The proposed policy that he has given to the council is extensive. At seven pages long, it covers everything from off-duty employee Internet use to how the city firewall will deem certain sites appropriate or inappropriate. The council was unanimous in agreeing that a new policy is needed, but some members weren’t completely sold on adopting Garrett’s plan without revisions.

“I understand the need for a policy but, as I read through this, it did raise a lot of questions,” said Councilwoman Debbie Campbell.

She called Garrett’s policy a “good first draft” but one that still needs “much more consideration.” Campbell expressed some concerns over how the policy will handle employee Internet use while they are off-duty. Specifically, she had questions about Salisbury’s ability to regulate what employees post during their own time if it has a negative effect on the city.

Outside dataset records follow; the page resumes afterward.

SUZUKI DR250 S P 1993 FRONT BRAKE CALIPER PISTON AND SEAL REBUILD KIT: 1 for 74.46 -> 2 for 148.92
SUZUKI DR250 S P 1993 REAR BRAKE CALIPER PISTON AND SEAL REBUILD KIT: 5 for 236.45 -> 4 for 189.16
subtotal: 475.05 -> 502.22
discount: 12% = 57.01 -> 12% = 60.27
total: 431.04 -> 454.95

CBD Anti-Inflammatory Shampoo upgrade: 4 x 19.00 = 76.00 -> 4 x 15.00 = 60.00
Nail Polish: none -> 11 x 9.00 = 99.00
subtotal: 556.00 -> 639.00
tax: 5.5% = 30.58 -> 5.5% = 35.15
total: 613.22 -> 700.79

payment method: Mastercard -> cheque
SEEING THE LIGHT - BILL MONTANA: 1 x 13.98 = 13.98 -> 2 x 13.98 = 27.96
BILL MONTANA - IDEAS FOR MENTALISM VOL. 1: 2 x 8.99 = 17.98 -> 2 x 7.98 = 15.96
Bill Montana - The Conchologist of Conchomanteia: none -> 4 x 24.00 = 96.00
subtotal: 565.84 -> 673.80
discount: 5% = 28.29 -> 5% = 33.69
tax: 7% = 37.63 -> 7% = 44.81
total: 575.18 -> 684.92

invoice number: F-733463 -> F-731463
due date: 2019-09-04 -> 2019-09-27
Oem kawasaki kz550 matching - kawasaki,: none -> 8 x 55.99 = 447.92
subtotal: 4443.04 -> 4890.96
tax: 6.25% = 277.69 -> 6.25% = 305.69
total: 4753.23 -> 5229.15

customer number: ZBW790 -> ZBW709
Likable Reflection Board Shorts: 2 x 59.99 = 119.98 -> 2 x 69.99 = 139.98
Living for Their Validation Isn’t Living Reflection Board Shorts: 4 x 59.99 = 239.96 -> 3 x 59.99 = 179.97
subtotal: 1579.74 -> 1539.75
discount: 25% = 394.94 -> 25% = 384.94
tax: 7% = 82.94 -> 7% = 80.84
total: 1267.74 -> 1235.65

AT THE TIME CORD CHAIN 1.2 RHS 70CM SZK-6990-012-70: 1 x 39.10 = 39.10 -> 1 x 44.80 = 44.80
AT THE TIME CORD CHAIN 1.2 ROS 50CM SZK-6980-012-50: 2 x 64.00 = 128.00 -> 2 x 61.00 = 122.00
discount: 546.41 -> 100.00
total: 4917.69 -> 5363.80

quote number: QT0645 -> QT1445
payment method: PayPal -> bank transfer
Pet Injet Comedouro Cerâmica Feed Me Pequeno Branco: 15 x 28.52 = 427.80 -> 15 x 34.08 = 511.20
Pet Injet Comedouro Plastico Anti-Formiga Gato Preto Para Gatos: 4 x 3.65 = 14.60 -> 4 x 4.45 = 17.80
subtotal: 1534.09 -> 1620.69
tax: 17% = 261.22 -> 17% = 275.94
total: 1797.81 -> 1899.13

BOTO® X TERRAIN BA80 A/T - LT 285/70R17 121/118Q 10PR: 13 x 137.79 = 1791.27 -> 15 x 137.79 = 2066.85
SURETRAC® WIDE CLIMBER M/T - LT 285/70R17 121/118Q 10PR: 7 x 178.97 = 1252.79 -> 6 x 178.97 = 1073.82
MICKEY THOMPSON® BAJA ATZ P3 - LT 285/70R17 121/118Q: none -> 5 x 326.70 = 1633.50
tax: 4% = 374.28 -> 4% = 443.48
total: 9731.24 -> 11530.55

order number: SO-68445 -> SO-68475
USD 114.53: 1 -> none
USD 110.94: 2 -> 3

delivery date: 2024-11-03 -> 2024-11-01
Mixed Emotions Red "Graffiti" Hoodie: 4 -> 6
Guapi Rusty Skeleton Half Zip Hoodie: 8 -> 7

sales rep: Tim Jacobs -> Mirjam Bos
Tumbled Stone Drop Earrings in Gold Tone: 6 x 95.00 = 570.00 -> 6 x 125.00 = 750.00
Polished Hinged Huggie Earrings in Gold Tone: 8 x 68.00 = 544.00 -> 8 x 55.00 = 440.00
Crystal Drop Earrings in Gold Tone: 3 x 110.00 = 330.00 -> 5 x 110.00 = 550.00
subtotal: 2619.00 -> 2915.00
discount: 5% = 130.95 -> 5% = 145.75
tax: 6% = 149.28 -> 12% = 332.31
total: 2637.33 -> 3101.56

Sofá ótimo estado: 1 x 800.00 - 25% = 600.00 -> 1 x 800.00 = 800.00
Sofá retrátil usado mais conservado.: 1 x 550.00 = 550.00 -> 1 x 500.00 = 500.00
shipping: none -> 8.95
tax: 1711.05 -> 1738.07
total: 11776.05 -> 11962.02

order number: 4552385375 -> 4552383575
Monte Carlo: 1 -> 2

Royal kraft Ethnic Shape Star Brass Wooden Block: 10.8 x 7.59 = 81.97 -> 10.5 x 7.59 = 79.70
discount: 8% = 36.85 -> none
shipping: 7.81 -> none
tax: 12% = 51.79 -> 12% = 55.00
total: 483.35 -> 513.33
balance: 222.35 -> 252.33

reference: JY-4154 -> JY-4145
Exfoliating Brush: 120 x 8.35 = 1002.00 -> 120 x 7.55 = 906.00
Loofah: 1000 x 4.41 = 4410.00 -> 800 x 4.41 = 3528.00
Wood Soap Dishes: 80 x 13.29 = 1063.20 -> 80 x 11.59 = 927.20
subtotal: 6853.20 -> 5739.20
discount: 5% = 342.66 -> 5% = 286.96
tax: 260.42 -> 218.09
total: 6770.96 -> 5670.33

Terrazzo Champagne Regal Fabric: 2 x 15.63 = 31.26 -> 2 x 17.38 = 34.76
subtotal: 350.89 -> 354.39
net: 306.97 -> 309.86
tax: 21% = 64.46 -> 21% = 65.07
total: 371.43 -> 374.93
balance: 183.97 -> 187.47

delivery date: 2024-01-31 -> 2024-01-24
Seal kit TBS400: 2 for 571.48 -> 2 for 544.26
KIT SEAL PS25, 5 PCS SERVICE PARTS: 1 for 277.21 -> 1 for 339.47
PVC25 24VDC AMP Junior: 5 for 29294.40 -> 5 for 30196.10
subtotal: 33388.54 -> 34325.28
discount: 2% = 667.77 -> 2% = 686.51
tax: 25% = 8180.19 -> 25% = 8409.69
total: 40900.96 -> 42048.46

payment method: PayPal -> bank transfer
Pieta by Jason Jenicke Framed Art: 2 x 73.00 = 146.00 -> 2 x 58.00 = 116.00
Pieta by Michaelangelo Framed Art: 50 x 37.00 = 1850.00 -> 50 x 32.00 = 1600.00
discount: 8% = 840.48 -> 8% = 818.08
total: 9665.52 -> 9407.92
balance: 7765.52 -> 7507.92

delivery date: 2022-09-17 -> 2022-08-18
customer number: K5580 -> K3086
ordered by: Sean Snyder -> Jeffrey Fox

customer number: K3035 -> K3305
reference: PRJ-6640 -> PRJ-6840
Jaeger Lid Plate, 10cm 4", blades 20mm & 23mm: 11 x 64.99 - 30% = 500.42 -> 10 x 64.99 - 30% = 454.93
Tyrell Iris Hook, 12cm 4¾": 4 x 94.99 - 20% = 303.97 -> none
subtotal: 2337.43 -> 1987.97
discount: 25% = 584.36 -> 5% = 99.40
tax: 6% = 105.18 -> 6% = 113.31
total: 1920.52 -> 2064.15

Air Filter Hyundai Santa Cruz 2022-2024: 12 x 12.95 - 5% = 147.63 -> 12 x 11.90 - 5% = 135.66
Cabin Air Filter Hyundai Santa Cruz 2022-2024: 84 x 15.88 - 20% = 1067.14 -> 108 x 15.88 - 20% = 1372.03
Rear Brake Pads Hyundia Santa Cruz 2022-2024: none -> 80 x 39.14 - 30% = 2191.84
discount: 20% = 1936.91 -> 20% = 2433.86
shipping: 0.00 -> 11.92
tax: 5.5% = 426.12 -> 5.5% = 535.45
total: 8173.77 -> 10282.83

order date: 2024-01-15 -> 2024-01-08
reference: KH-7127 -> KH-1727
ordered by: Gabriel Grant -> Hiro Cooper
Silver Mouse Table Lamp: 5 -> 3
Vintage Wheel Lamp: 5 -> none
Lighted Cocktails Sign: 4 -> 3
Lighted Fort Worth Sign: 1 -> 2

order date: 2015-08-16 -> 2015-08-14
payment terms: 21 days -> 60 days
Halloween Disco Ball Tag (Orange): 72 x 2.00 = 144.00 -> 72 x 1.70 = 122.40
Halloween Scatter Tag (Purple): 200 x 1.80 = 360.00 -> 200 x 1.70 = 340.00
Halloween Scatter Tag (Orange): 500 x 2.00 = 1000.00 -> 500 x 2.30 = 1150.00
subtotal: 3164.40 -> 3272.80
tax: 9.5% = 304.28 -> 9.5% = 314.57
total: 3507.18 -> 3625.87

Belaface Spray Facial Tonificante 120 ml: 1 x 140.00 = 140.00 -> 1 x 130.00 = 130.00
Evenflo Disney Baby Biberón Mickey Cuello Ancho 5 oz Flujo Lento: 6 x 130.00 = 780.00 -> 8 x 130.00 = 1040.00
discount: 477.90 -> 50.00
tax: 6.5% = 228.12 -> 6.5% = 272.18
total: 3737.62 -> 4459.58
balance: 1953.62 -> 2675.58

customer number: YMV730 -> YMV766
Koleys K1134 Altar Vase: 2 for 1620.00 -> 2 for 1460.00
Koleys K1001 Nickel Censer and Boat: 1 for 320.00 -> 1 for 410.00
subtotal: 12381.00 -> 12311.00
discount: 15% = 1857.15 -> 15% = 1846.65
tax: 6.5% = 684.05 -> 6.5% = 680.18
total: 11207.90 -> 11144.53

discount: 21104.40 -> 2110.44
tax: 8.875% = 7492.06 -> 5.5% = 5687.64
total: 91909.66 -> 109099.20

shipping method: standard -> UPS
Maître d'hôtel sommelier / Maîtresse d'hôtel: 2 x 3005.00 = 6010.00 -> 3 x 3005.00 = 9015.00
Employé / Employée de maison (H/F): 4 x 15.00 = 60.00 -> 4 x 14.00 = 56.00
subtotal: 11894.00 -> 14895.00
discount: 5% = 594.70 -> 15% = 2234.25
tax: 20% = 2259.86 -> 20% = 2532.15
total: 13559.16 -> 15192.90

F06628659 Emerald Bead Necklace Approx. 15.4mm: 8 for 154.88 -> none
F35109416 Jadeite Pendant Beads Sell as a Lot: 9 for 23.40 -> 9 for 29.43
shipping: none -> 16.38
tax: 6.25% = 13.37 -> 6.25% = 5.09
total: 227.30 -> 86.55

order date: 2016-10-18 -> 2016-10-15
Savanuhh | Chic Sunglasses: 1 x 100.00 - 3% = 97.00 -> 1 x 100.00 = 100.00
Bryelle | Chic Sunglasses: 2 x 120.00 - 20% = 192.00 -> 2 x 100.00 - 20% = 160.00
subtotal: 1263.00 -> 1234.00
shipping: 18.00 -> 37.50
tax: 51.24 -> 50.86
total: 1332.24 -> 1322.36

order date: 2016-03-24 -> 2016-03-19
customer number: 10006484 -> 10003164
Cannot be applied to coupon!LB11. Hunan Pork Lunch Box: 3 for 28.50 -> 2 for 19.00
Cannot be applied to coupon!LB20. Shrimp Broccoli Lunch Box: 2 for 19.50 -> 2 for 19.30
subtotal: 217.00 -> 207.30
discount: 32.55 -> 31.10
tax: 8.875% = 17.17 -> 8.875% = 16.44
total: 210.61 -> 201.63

Councilwoman Laura Mitchell had similar questions, such as if an employee is off-duty but represents themselves as an employee of Salisbury online, what actions, if any, can the city regulate?

City Attorney Mark Tilghman explained that “courts control the line.” But as far as planning for external regulation in a use policy, he admitted that it can be difficult for a city. As an example, he gave a scenario where an employee is found posting to hate websites while using their official job title or sending threatening emails during their own time. Because they are an employee of Salisbury, even if they aren’t using a city computer, backlash could be expected.

“I think the answer is yes, you can regulate it,” he said, adding that to what degree Salisbury can regulate what an employee puts on the Internet on their own time is always subjective and, again, individual cases can always end up in court.

Mitchell stressed that whatever the city does it has to be careful not to impugn on employee’s rights to free speech. Garrett told the council that the proposed policy should cover the city as well as can be expected. He explained that it is a “Frankenstein hybrid” that was put together by observing the Internet use policies held by municipalities similar to Salisbury and thus has standard language regarding off-duty Internet policies.

Still on the topic of the Internet, Garrett also put forth a use policy for a Salisbury VPN, which allows for authorized users on computers outside of the regular network to access files and information from the city database. This would allow employees to get work done even when they couldn’t reach the office, something that Garrett pointed out is practical in everyday use and even more so during emergency events such as the recent hurricane.

“You’ll have access to everything as if you were here in the building,” he said.
Such a network, if installed, will be new territory for Salisbury.
“The city has never had a VPN connection before,” Garrett told the council.

While there are many benefits to remote access, he admitted that the silver cloud does have a dark lining.

“With this connection, it provides inherent security risks,” said Garrett.

By giving employees access to sensitive information on their personal devices, there is always a chance that the device might be lost, stolen or hacked. Campbell suggested that the council might want to restrict what types of files can be downloaded through VPN.  

However, attempting to put in a lot of limitations and conditions would likely cause a “headache” for the city, in Garrett’s opinion. He also noted that even viewing a file remotely technically counted as downloading it onto a new device since a copy is being made on the new hard drive.

“When you double-click to open that [file], you’re actually pulling a copy of that,” he said.

Mitchell agreed with Garrett that trying to load a VPN use policy with restrictions could result in a tangle. She pointed out that only trusted employees will be able to reach sensitive information through the VPN and that the council needs to trust their judgment. One thing that she did suggest is that anyone accessing the VPN be instructed to only do so from a private, password protected device.

Garrett agreed that “the more security you have the better.” Both the VPN and Internet use policies will appear before the council again for legislative discussion later this month.